A new car park is designed to dissuade people from using their vehicles more than necessary and to cut pollution. It is located near the CERIA metro (line 5: Herman Debroux-Erasme) and close to two campuses for higher education (CERIA and Erasme) so that vehicle owners can park their car and travel to work by metro.

The new covered car park is being built on the site of an existing open air car park (200 spaces) and will have 1,350 spaces for cars and motorbikes and 270 spaces for bicycles. STIB public transport card holders will be charged a lower rate for parking their vehicles there. The operator is Parking Brussels and the cost of the car park is €14 million.

App for parking

A mobile app that helps drivers find car parks more quickly has been available since 2017. By finding a car park more quickly, drivers are less frustrated, burn less fuel and pollute less.

The application allows drivers to find car parks close to them and to plan the quickest route to get there (e.g. via Google Maps, Apple Maps or Waze).
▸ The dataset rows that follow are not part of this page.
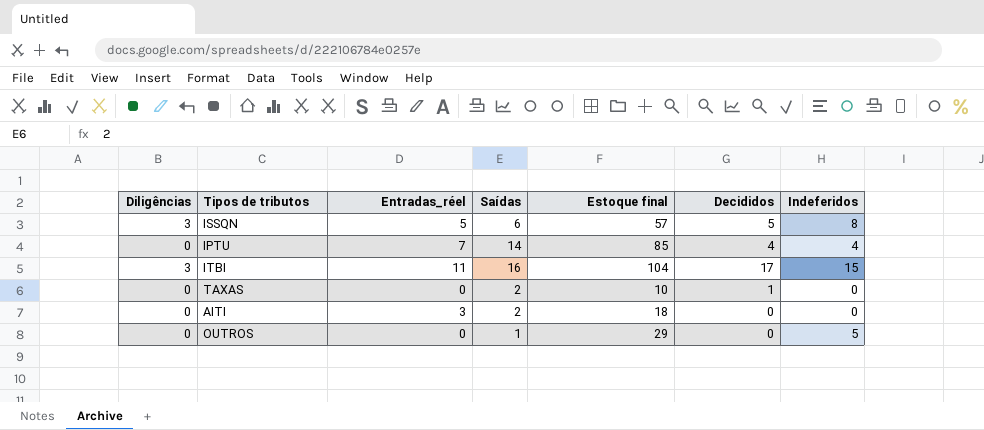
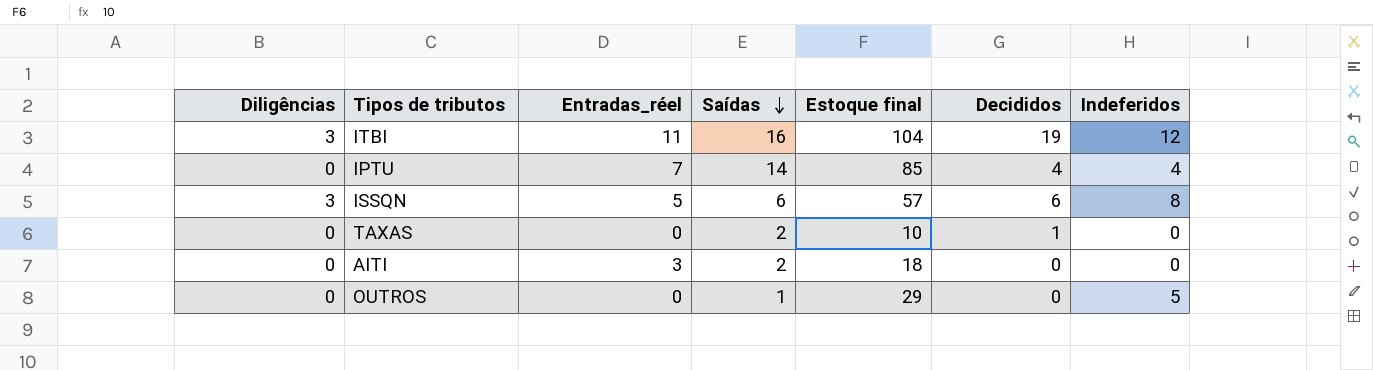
row order: none -> Saídas descending
ITBI | Decididos: 17 -> 19
ITBI | Indeferidos: 15 -> 12
ISSQN | Decididos: 5 -> 6

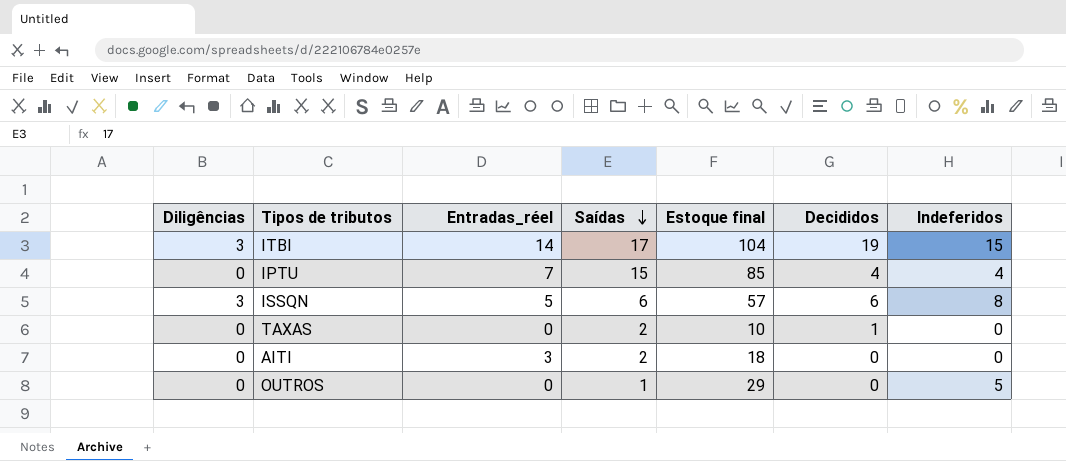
ITBI | Entradas_réel: 11 -> 14
ITBI | Saídas: 16 -> 17
ITBI | Indeferidos: 12 -> 15
IPTU | Saídas: 14 -> 15

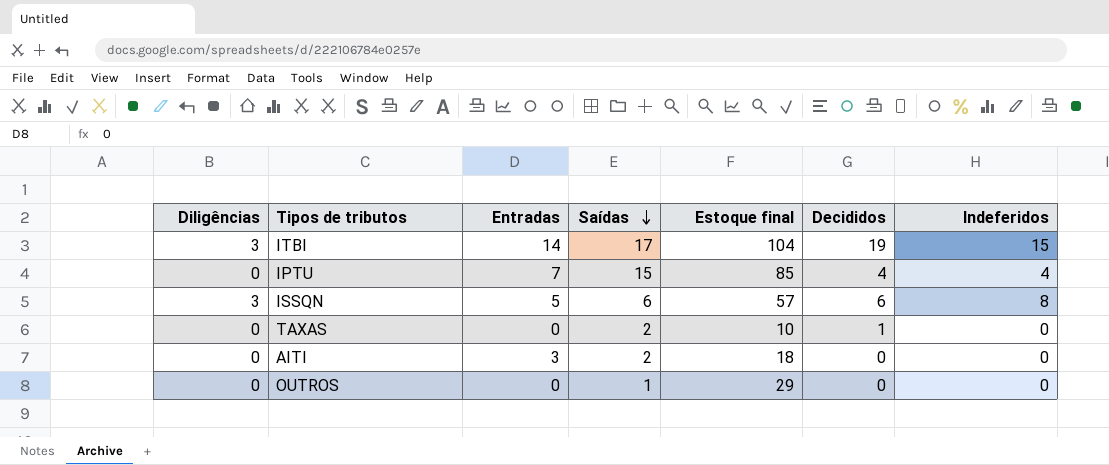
column name: Entradas_réel -> Entradas
OUTROS | Indeferidos: 5 -> 0

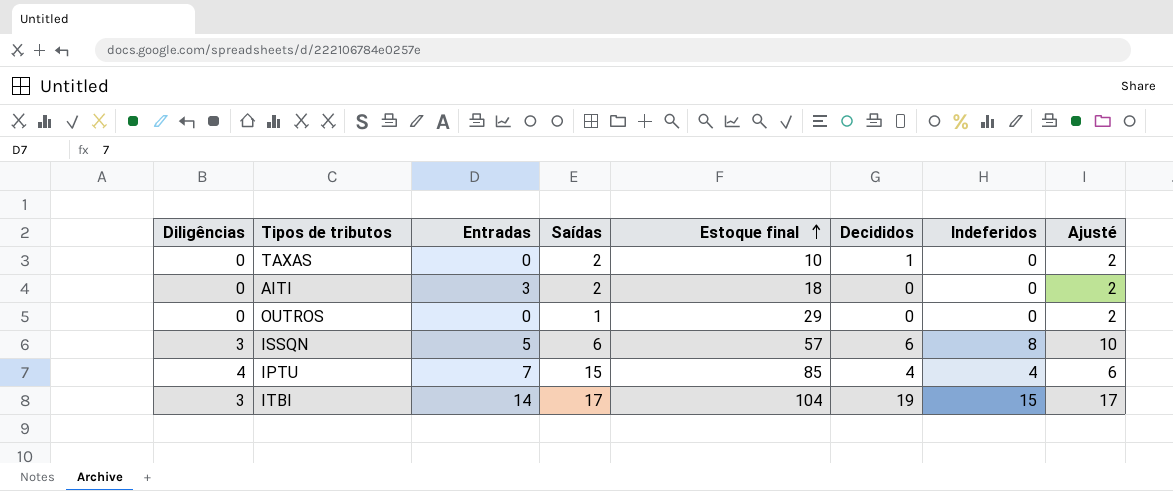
row order: Saídas descending -> Estoque final ascending
column Ajusté | formula: none -> [Indeferidos] + 2
IPTU | Diligências: 0 -> 4

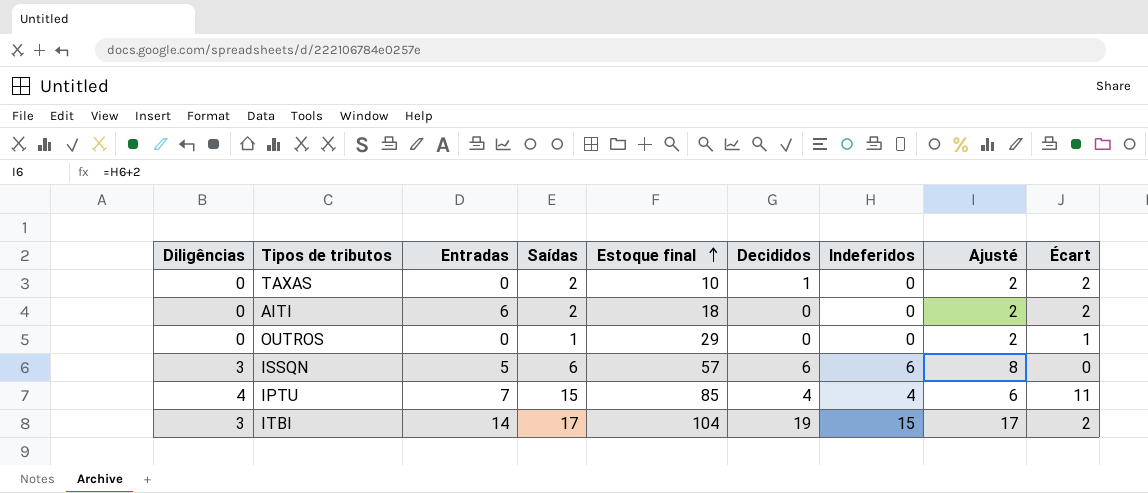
column Écart | formula: none -> [Saídas] - [Indeferidos]
AITI | Entradas: 3 -> 6
ISSQN | Indeferidos: 8 -> 6
ISSQN | Ajusté: 10 -> 8

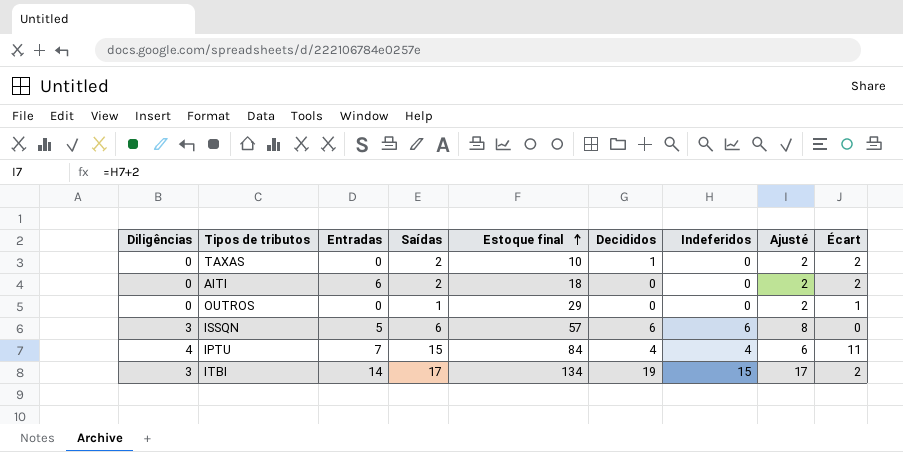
IPTU | Estoque final: 85 -> 84
ITBI | Estoque final: 104 -> 134

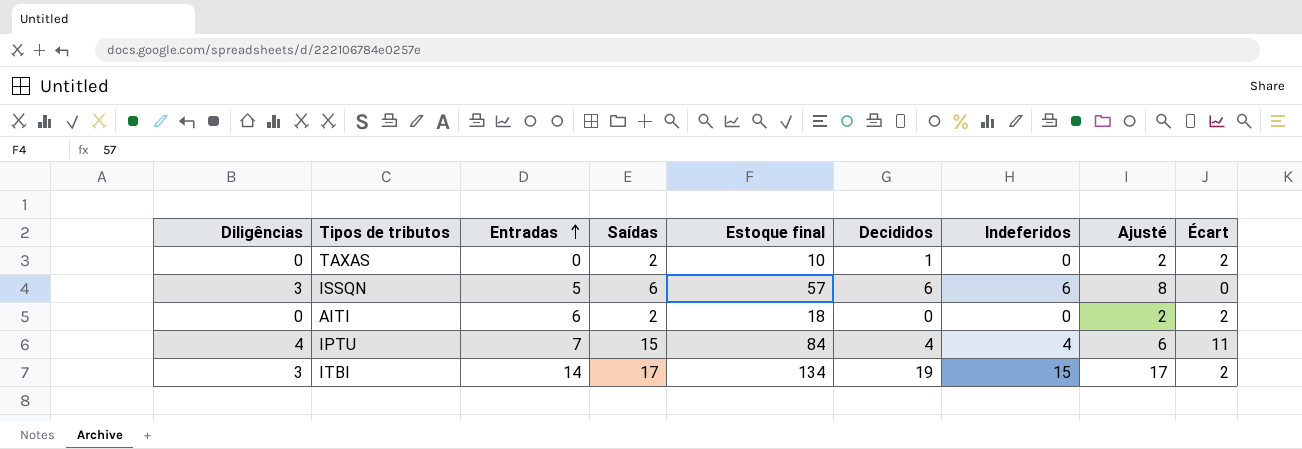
row order: Estoque final ascending -> Entradas ascending
row OUTROS: 0 | 0 | 1 | 29 | 0 | 0 | 2 | 1 -> none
It contains 24,000 car parking spaces in 58 car parks.

Users can also determine which facilities they prefer by inputting that information, e.g. whether the car parks have charging stations for e-cars, bicycle parking or how close they are to public transport or a Villo rental bicycle.

61 car parks are currently covered by the application, which is called parking.brussels and is available free of charge in the App Store or on Google Play.

Intelligent traffic lights

Traffic lights along main roads (e.g. Boulevard Charles Quint and Boulevard Léopold II) have been synchronised so that traffic flows more smoothly. The Brussels Region estimates that CO2 emissions have fallen by about 5% since they were installed along these two roads in 2016.

Box junctions

In May 2016, the Brussels Region did a test introducing yellow boxes in the middle of crossroads. Drivers are not allowed to stop in these yellow boxes as they then block the road and prevent the smooth flow of traffic. There was a campaign to inform drivers about them with fliers.

This is now an ongoing project with more yellow boxes being painted in the middle of crossroads and fines of €55 being imposed on drivers who stop in the yellow boxes. Cameras will be introduced to ensure that the law is respected.

Bruxelles Mobility, who has been asked to introduce more of the yellow lines at many different crossroads, are currently preparing this. Three crossings have been marked so far with yellow box junctions (Sainctelette, Trône and Arts-Loi).

A general and overall conclusion is that it would be ideal for people living in Brussels if the regional government were to consider clearly communicating details about all anti-pollution measures that it is taking and provide measurements about pollution levels in Brussels.